Dem enen sin Uhl is dem anern sin Nachtingall

Australier und MH17. Gut 200 Jahre lang waren Australier für den Rest der Welt unsichtbar. Jetzt leiten sie plötzlich den Weltsicherheitsrat und das G20 Meeting. Demnächst das MH17 Tribunal.

Bei diesem Beitrag handelt es sich um ein Blog aus der Freitag-Community.
Ihre Freitag-Redaktion

(Der letztgenannte Job ist noch nicht voellig sicher in australischer Hand, das sei freimuetig zugegeben.)

Aber mal langsam und von Anfang an.

Seit Mitte der letzten Eiszeit, also seit ca. 60.000 Jahren koennen Australier ihren Kontinent nicht mehr trockenen Fusses verlassen. Irgendwann haben sie damit abgefunden und sind zu Hause gebleiben. Nach langer, langer, langer Zeit haben Nicht-Australier die Australier wieder gefunden. Damals gab's nur ziemlich langsame Segel-Schiffe, mit denen es ewig dauerte, einigermassen zivilisierte Welt-Gegenden zu erreichen. Darum blieben die meisten Australier weiterhin zu Hause. Das aenderte sich, als die ersten Flugzeuge landeten. Seitdem fliegen mehr und mehr Australier in der Weltgeschichte herum. Sie fallen aber meist nicht weiter auf. Weil sie naemlich so eine Art Englisch reden, haelt man sie fuer Amis, Iren, Schotten, Englaender oder Inder. Inzwischen gibts hier auch viele Chinesen und so, aber die bleiben in Asien, wenn sie ueberhaupt mal wegfliegen.

Dieser kurze historische Abriss, wirft die Frage auf, warum die Australier ploetzlich, Anno Domini 2014, ihr coming out of Australia haben und auf den Chef-Sesseln der Welt rumsitzen. Australier! Kurze Antwort: Toni (Abbott) hat's hingekriegt. (Wir kennen uns hier unten alle beim Vornahmen. Soviele sind wir ja nicht. )

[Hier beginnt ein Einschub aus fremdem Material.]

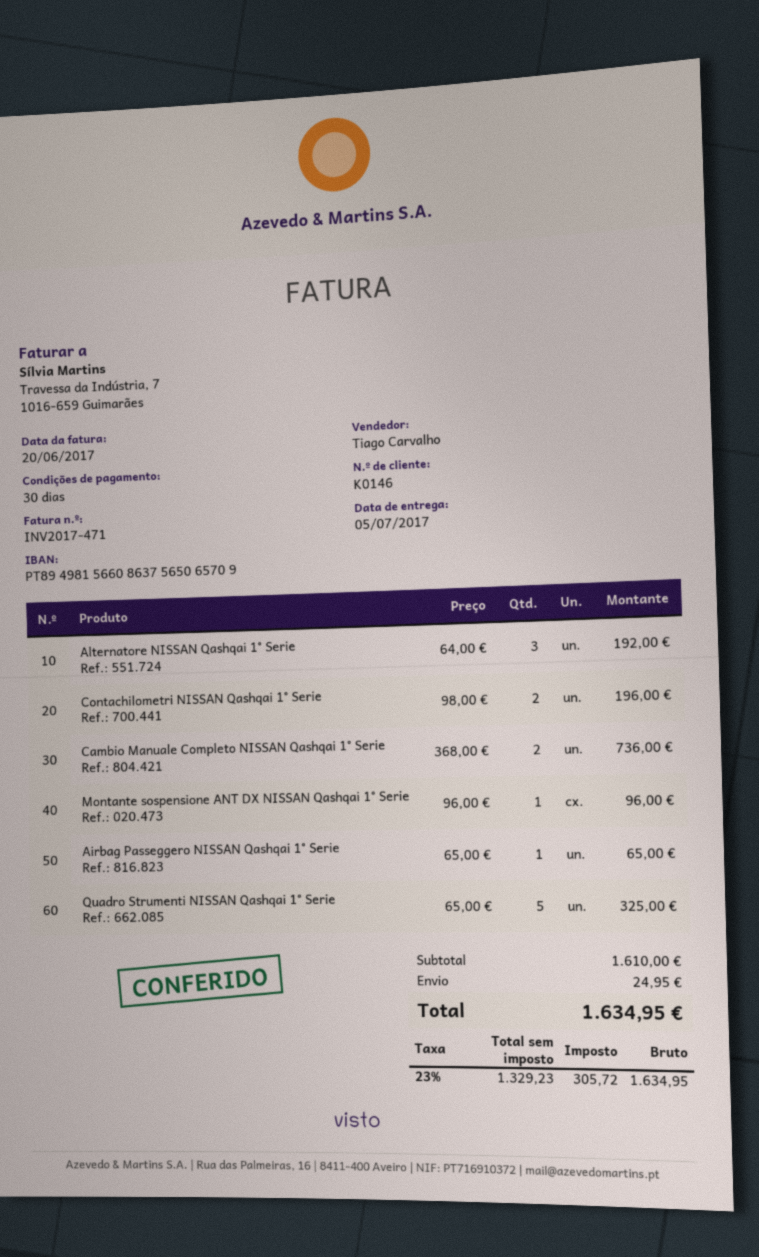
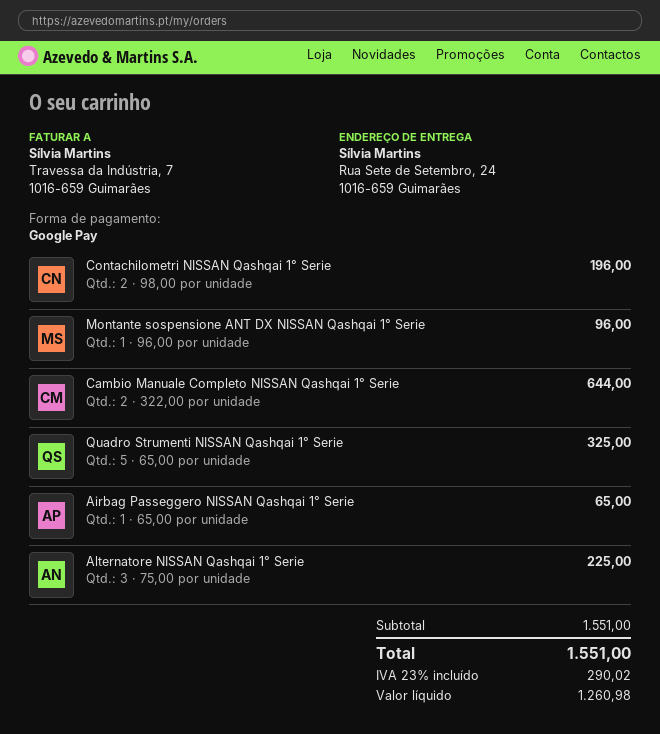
Alternatore NISSAN Qashqai 1° Serie: 3 x 64.00 = 192.00 -> 3 x 75.00 = 225.00
Cambio Manuale Completo NISSAN Qashqai 1° Serie: 2 x 368.00 = 736.00 -> 2 x 322.00 = 644.00
subtotal: 1610.00 -> 1551.00
shipping: 24.95 -> none
net: 1329.23 -> 1260.98
tax: 23% = 305.72 -> 23% = 290.02
total: 1634.95 -> 1551.00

Damit der Leser in der Heimat, den Toni auch erkennt, ein paar Hinweise. Er sieht aus wie der junge Rainer Geissler. Toni faehrt aber Rennrad und kraxelt nicht, wie weiland der Geissler am Matterhorn herum. Beide sind aber bei den Jesuiten zur Schule gegangen. Darum sehen sie sich so aehnlich.
Toni ist uebrigens unser PM, d.h.in Deutschland waere er Frau Merkel.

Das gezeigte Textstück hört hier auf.